6. What’s Cooking – News, Triggers, Drama
If Britannia had a reality show, FY26 would be titled “Biscuits, CEOs, and a Billion Tea Cups.”
In Q2FY26, net profit hit ₹655 crore (+23%), led by improved product mix and margin recovery. But the boardroom oven has been sizzling too — CEO Rajneet Singh Kohli resigned in March 2025, followed by a corporate musical chairs session: CMO out in January, Head of Strategy gone by August, and now, Rakshit Hargave (ex-L’Oréal India) entering the kitchen as the new CEO in December 2025.

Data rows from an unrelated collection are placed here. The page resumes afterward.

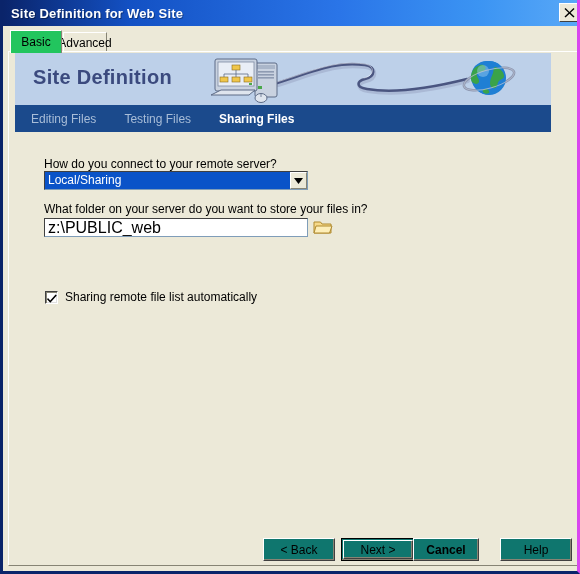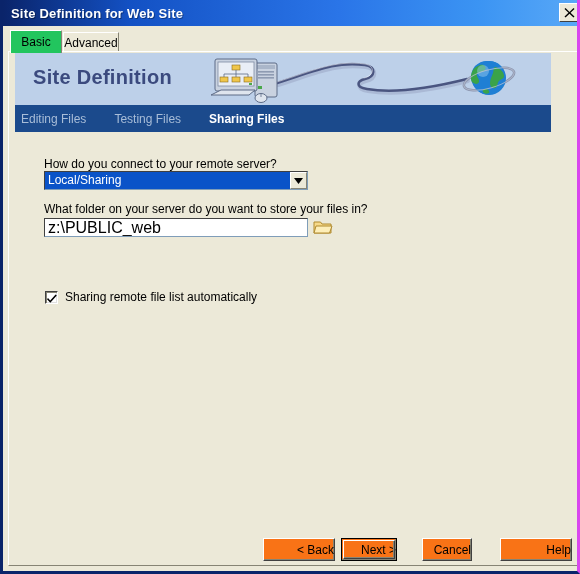--- a/index.html
+++ b/index.html
@@ -149,21 +149,21 @@
   .step {
     font-size: 12px;
     color: #a8bdd8;
     white-space: nowrap;
     cursor: default;
   }
   .step.current {
     color: #ffffff;
     font-weight: bold;
   }
-  #step-editing  { margin-left: 6px; }
+  #step-editing  { margin-left: 16px; }
   #step-testing  { margin-left: 28px; }
   #step-sharing  { margin-left: 28px; }
 
   
   .form-label {
     position: absolute;
     font-size: 12px;
     color: #000000;
     white-space: nowrap;
   }
@@ -269,48 +269,48 @@
     color: #000000;
     margin-left: 7px;
     white-space: nowrap;
   }
 
   
   .btn {
     position: absolute;
     height: 23px;
     box-sizing: border-box;
-    background: #f97316;
+    background: #0f766e;
     border: 1px solid #ffffff;
     border-right-color: #404040;
     border-bottom-color: #404040;
     box-shadow: inset -1px -1px 0 #868474;
     font-size: 12px;
     color: #000000;
     display: flex;
     align-items: center;
-    justify-content: flex-end;
+    justify-content: center;
     cursor: default;
     white-space: nowrap;
   }
   .btn.default {
     border: 1px solid #000000;
   }
   .btn.default .btn-inner {
     position: absolute;
     left: 1px; top: 1px; right: 1px; bottom: 1px;
     border: 1px solid #ffffff;
     border-right-color: #404040;
     border-bottom-color: #404040;
     box-shadow: inset -1px -1px 0 #868474;
     pointer-events: none;
   }
   #btn-back   { left: 260px; top: 538px; width: 72px; }
-  #btn-next   { left: 338px; top: 538px; width: 56px; }
-  #btn-cancel { left: 419px; top: 538px; width: 50px; }
+  #btn-next   { left: 338px; top: 538px; width: 74px; }
+  #btn-cancel { left: 410px; top: 538px; width: 66px; font-weight: bold; }
   #btn-help   { left: 497px; top: 538px; width: 72px; }
 </style>
 </head>
 <body>
 
 <div id="dialog">
 
   <div id="titlebar">
     <span id="titlebar-text">Site Definition for Web Site</span>
     <div id="close-button">
@@ -319,21 +319,21 @@
           <path d="M1.5 1 L5.5 5 L9.5 1 L10.5 2 L6.5 5.7 L10.5 9.5 L9.5 10.5 L5.5 6.7 L1.5 10.5 L0.5 9.5 L4.5 5.7 L0.5 2 Z" fill="#000000"></path>
         </svg>
       </span>
     </div>
   </div>
 
   <div id="tabstrip">
     <div class="tab active" id="tab-basic" style="left:2px; width:52px;">
       <span>Basic</span>
     </div>
-    <div class="tab" id="tab-advanced" style="left:55px; width:56px;">
+    <div class="tab" id="tab-advanced" style="left:55px; width:44px;">
       <span>Advanced</span>
     </div>
   </div>
 
   <div id="panel"></div>
 
   <div id="banner">
     <svg id="banner-art" viewBox="0 0 536 52">
 
       <g>

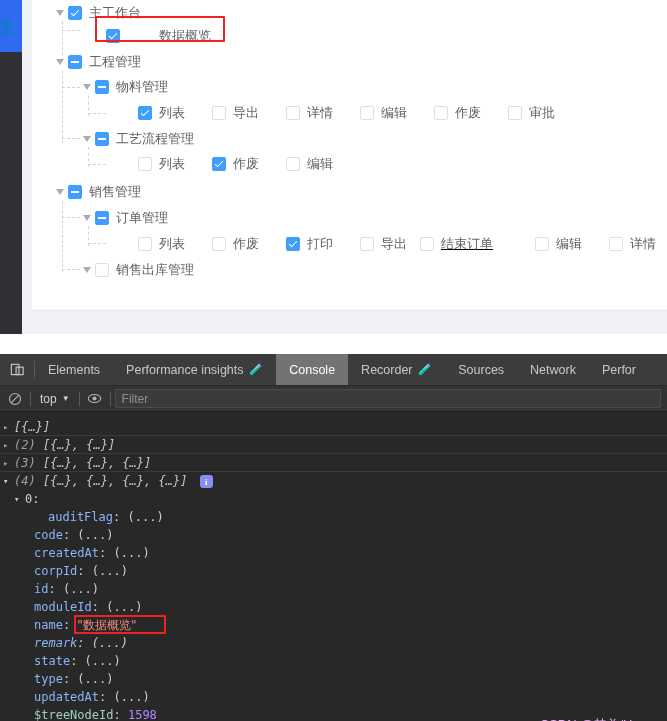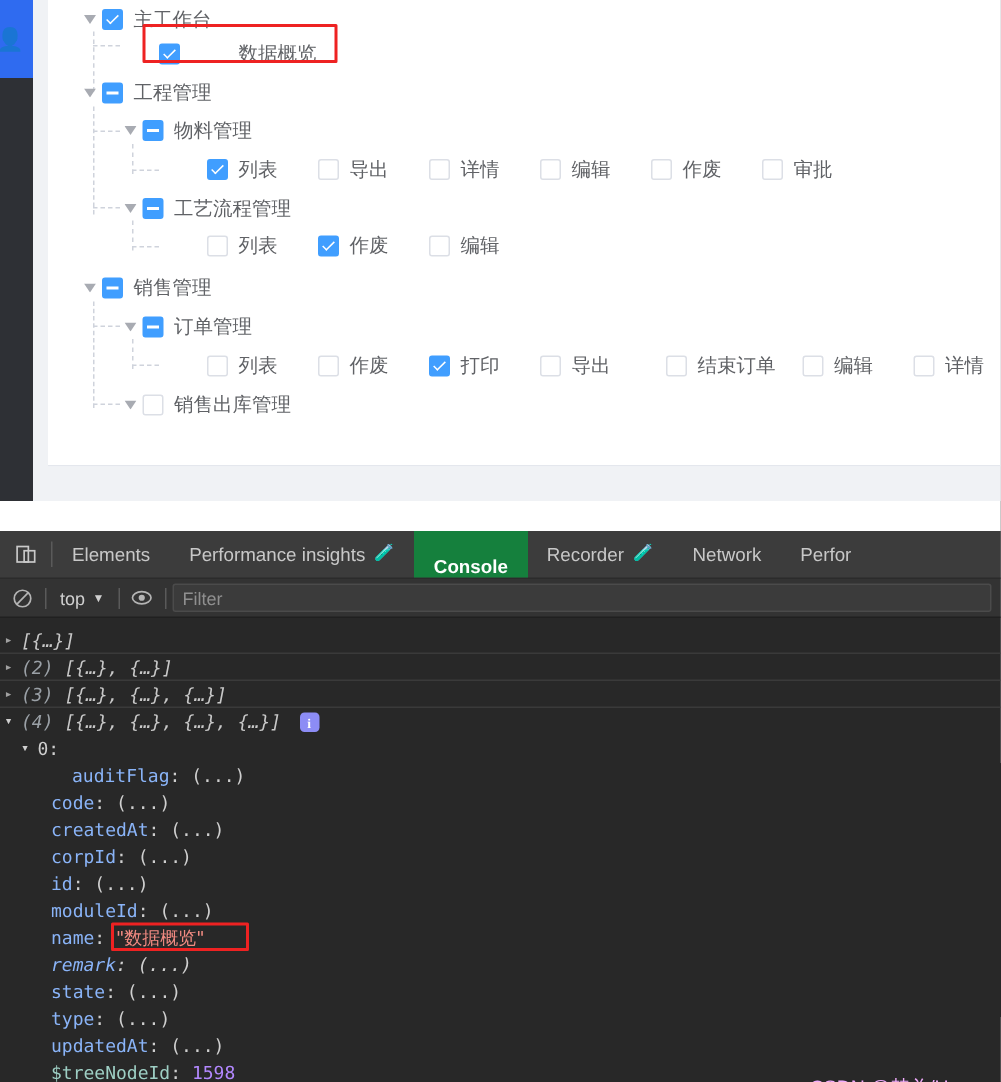--- a/index.html
+++ b/index.html
@@ -125,21 +125,21 @@
     color: #c9c9c9;
   }
   .tab-sep {
     width: 1px; margin: 7px 0; background: #5a5a5a; flex: 0 0 1px;
   }
   .dt-tab {
     display: flex; align-items: center; padding: 0 13px;
     color: #c8c8c8; font-size: 12.5px; white-space: nowrap;
     font-family: "Liberation Sans", "DejaVu Sans", sans-serif;
   }
-  .dt-tab.selected { background: #15803d; color: #ffffff; font-weight: bold; align-items: flex-end; }
+  .dt-tab.selected { background: #737373; color: #ffffff; font-weight: normal; }
   .flask {
     display: inline-block; margin-left: 6px; color: #d8d8d8;
     font-size: 11px; line-height: 1;
   }
 
   #dt-toolbar {
     position: absolute; left: 0; top: 32px; width: 667px; height: 26px;
     background: #333333;
     display: flex; align-items: center;
     border-bottom: 1px solid #202020;
@@ -372,21 +372,21 @@
         <span class="node-label">作废</span>
       </div>
       <div class="perm" style="left:254px;">
         <span class="cb checked"></span>
         <span class="node-label">打印</span>
       </div>
       <div class="perm" style="left:328px;">
         <span class="cb"></span>
         <span class="node-label">导出</span>
       </div>
-      <div class="perm" style="left:412px;">
+      <div class="perm" style="left:388px;text-decoration:underline;">
         <span class="cb"></span>
         <span class="node-label">结束订单</span>
       </div>
       <div class="perm" style="left:503px;">
         <span class="cb"></span>
         <span class="node-label">编辑</span>
       </div>
       <div class="perm" style="left:577px;">
         <span class="cb"></span>
         <span class="node-label">详情</span>
@@ -425,20 +425,23 @@
       <span class="flask">🧪</span>
     </div>
     <div class="dt-tab selected">
       <span>Console</span>
     </div>
     <div class="dt-tab">
       <span>Recorder</span>
       <span class="flask">🧪</span>
     </div>
     <div class="dt-tab">
+      <span>Sources</span>
+    </div>
+    <div class="dt-tab">
       <span>Network</span>
     </div>
     <div class="dt-tab">
       <span>Perfor</span>
     </div>
   </div>
 
   <div id="dt-toolbar">
     <div class="tb-icon">
       <svg width="14" height="14" viewBox="0 0 16 16">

Also, former RBI Governor Dr. Urjit Patel resigned as Independent Director in October 2025 to join the IMF. When even macroeconomists leave for higher inflation zones, you know Britannia’s board meetings are intense.
Operationally, the Ranjangaon plant added 60,000 tonnes capacity, supporting cheese and dairy expansion. The JV with Bel Group (maker of Laughing Cow cheese) began local manufacturing — finally, desi cows contributing to French laughter.
The company even acquired 6.04% in Suryaurja One, hinting at a solar tilt — maybe “sun-baked biscuits” next?